本作品のジュード視点は、何か問題がありそれを解決するために目的を持って行動していくというヴェスペリアのような形式とは少し違う。

どちらかというと、「謎」の正体がわかっていく感覚に近い。ミラは何者なのか、なぜ四大精霊ともあろう者が閉じ込められてしまうのか、力を失ってどうなるのか、仲間の正体は一体何なのかといった疑問点が心地よい謎となってストーリーへの興味をかき立ててくれる。勿論過去作もそういう流れは大筋としてあったが、本作品ではその色が濃いと感じた。知識も力も意志もない人間が主人公をやっているせいだろう。グラフィックが綺麗なのも相まって、はやく先を見たい、ストーリーを進めたいという衝動に駆られる。

 

そして、戦闘システムから敵の強さ、移動の簡単さ等からもわかる通り、この作品は間違いなく「スピード感」を重要視している。

これが物足りないという人もいる訳だが、私はこの作品をやっていくにつれテンポの良い映画や紙芝居を見ているような気分にもなっていた。エクシリア2が手元にある今となってはボリューム不足も気にならない。

 

他とはやや異質な要素もあるテイルズということもあって、とりあえずプレイして後悔が残る作品ではないと思う。

 

全部終わってからまた総評を書くが、ここからどういうストーリーになっても買ったことを後悔はしないだろう。まあ安かったし。中古だし。

 

恐らくミラが周りから好意を持たれ続けることと、アルヴィンが裏切ることはほとんどの確率で起こるとは思うが。

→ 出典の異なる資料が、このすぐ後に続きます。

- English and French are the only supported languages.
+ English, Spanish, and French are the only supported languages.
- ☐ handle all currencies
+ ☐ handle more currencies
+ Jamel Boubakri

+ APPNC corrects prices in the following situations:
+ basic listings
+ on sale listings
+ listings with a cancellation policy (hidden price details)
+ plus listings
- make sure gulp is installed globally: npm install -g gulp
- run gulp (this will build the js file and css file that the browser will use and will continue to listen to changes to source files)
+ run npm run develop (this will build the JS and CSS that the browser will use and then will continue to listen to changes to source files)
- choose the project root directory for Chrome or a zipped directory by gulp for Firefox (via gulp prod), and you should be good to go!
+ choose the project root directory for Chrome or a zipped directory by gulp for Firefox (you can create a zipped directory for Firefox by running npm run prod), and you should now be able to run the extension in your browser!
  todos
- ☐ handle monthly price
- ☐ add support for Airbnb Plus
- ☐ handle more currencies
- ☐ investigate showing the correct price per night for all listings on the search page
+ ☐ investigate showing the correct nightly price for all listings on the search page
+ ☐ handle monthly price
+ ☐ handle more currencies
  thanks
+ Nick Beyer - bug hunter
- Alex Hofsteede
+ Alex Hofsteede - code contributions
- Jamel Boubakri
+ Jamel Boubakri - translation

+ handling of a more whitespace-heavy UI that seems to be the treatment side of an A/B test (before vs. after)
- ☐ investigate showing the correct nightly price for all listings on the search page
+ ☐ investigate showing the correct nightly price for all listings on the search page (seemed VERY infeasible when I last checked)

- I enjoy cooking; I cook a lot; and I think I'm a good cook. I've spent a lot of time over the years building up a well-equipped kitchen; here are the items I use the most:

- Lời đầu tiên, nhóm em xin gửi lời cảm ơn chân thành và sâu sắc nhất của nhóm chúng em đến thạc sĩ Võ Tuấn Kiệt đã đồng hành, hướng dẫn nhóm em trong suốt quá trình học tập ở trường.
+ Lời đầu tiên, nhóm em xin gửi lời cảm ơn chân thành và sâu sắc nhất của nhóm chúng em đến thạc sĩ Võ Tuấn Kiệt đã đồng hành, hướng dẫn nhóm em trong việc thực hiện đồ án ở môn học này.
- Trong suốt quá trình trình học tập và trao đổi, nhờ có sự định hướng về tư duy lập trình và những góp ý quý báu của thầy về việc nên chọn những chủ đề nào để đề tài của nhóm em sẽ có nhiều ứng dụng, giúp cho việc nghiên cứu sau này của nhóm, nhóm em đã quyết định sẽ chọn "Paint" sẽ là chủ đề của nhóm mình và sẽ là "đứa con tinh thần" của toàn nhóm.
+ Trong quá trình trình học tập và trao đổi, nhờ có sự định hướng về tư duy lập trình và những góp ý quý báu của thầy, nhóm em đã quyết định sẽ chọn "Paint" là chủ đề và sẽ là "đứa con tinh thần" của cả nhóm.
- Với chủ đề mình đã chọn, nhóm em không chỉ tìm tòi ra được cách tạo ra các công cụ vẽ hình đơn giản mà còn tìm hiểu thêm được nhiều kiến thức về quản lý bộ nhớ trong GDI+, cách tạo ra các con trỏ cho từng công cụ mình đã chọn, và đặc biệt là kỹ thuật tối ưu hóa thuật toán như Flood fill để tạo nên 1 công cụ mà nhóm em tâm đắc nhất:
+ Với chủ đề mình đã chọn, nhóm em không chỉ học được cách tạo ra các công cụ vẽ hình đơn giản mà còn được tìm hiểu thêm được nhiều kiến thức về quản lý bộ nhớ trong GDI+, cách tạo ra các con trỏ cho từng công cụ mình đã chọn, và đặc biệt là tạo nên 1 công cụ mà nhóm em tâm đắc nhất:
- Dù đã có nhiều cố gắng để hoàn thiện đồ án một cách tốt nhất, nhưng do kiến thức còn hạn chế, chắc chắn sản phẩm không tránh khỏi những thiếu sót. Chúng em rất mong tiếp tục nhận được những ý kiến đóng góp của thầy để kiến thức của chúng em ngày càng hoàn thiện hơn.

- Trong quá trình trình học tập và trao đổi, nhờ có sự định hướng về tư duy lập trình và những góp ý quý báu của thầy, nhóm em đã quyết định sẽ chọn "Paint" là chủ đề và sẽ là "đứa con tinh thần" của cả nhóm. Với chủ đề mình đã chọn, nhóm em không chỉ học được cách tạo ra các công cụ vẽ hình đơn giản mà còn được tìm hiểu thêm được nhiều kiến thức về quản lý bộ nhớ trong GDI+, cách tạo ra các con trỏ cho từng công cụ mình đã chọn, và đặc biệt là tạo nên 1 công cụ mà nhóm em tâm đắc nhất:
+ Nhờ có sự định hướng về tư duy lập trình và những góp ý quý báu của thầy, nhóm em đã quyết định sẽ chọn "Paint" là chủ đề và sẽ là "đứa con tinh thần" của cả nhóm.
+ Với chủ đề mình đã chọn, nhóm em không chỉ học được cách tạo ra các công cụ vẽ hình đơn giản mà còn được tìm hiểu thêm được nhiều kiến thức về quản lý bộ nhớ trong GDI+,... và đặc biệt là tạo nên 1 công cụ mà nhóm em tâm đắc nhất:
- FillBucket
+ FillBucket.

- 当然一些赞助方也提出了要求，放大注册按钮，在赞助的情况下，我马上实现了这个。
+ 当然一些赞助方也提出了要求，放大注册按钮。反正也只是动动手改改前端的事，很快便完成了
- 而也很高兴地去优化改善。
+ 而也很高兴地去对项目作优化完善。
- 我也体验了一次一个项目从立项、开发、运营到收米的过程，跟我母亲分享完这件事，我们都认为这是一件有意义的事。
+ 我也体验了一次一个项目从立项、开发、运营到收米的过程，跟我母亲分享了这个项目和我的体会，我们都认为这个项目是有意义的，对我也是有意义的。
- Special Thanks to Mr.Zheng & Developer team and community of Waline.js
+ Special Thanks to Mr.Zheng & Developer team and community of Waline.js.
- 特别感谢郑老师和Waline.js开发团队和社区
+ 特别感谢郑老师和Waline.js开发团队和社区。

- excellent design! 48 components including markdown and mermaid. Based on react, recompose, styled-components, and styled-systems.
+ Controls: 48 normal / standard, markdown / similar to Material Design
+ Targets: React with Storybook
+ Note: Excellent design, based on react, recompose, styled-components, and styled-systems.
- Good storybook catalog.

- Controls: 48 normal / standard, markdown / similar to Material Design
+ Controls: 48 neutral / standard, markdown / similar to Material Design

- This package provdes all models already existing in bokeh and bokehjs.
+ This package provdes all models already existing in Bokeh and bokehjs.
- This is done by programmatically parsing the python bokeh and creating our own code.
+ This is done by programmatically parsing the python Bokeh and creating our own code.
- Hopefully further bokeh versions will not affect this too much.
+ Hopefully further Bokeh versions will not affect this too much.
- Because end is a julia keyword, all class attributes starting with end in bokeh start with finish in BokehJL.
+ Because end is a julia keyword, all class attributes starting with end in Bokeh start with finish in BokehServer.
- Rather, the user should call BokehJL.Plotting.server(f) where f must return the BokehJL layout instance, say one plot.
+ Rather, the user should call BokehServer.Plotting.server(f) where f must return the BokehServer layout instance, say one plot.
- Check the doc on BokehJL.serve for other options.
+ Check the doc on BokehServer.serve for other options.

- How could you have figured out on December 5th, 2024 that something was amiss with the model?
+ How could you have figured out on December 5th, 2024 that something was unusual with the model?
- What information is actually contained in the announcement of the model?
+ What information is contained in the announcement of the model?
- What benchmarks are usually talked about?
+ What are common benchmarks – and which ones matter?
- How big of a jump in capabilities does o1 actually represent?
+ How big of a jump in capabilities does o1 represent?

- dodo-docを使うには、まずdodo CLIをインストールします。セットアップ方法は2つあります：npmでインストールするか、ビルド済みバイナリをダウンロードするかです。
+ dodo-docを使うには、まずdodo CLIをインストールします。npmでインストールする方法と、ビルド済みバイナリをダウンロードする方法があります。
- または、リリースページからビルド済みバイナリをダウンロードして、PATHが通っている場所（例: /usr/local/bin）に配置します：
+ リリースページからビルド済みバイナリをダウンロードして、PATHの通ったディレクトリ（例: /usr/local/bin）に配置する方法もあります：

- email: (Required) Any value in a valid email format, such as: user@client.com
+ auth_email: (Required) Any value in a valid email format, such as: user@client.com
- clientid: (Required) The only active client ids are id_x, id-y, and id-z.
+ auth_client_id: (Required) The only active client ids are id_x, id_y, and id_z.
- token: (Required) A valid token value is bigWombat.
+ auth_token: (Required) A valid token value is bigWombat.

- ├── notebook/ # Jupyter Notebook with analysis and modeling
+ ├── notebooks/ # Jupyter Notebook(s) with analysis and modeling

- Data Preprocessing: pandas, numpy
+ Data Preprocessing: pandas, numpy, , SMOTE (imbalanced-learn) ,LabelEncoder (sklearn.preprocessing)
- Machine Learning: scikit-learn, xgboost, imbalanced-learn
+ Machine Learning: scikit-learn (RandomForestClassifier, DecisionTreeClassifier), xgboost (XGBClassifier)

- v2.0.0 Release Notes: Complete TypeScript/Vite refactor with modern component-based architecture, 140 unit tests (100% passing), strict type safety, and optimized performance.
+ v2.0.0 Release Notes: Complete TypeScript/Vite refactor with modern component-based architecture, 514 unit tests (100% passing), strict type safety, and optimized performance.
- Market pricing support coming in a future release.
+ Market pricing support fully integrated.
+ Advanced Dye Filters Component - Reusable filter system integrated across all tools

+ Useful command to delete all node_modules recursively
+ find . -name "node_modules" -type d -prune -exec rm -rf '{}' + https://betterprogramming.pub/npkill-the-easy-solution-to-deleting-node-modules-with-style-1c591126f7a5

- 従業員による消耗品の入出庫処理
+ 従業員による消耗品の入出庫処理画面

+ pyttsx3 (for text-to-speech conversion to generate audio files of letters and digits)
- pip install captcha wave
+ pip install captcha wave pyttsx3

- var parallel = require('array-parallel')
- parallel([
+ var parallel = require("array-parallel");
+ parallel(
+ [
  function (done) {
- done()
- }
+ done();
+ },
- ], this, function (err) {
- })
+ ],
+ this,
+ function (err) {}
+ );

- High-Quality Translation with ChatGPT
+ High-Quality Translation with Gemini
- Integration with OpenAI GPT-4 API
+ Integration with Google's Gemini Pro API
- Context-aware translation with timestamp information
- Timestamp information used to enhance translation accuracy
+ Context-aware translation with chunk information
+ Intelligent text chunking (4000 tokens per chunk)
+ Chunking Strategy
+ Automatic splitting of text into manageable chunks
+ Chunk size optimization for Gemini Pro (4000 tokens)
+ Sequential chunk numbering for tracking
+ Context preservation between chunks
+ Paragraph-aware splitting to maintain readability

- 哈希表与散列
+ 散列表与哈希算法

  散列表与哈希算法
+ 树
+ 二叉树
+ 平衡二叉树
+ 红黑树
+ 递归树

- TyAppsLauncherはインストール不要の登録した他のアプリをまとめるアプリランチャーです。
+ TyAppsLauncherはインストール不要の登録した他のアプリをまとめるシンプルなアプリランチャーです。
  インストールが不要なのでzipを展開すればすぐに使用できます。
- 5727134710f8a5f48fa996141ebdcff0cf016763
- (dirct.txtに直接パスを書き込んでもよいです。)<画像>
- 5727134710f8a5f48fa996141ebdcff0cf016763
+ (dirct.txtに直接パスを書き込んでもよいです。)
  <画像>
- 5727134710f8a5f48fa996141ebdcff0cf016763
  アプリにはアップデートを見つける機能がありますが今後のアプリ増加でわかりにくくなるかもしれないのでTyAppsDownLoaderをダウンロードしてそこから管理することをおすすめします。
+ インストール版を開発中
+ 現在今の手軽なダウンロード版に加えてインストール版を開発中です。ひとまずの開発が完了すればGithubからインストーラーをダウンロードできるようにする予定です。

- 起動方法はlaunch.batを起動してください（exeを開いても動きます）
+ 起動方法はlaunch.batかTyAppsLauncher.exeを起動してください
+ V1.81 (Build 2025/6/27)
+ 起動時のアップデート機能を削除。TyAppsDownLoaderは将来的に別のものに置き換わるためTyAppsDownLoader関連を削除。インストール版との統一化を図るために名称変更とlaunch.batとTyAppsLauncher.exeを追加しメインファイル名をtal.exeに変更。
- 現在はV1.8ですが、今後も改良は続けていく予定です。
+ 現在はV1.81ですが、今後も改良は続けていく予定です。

アルヴィンは裏切らないとむしろ正気じゃねえよこれキャラもぶれるし。ミラはここから仮に1度失望されても絶対に最後は信仰的な好意を持たれて終わるはずだ。ここだけは流石にそういうストーリーにしないと一本筋全てが崩れて本当に駄作になりかねない。どの程度になるかはわからんが、個人的な趣味としては突き抜けてくれた方が良い。

 

ここまでキャラの素材が良いと、エクシリア2がかなり楽しみになるなあ。やっぱ買ってよかったわ。

 

ただ、やはり異色で挑戦的な作品が続くと、昔も懐かしくなる。原点回帰した、王道なテイルズも見たいと思ってしまうわけだ。

 

そう、ゼスティリアはそのような宣伝文句であ売り出されていたはずだ。

 

、、、、。どうしよう。

うーん、機会があれば買ってみるか。

食わず嫌いは、良くないからなあ。少し躊躇いもあるが。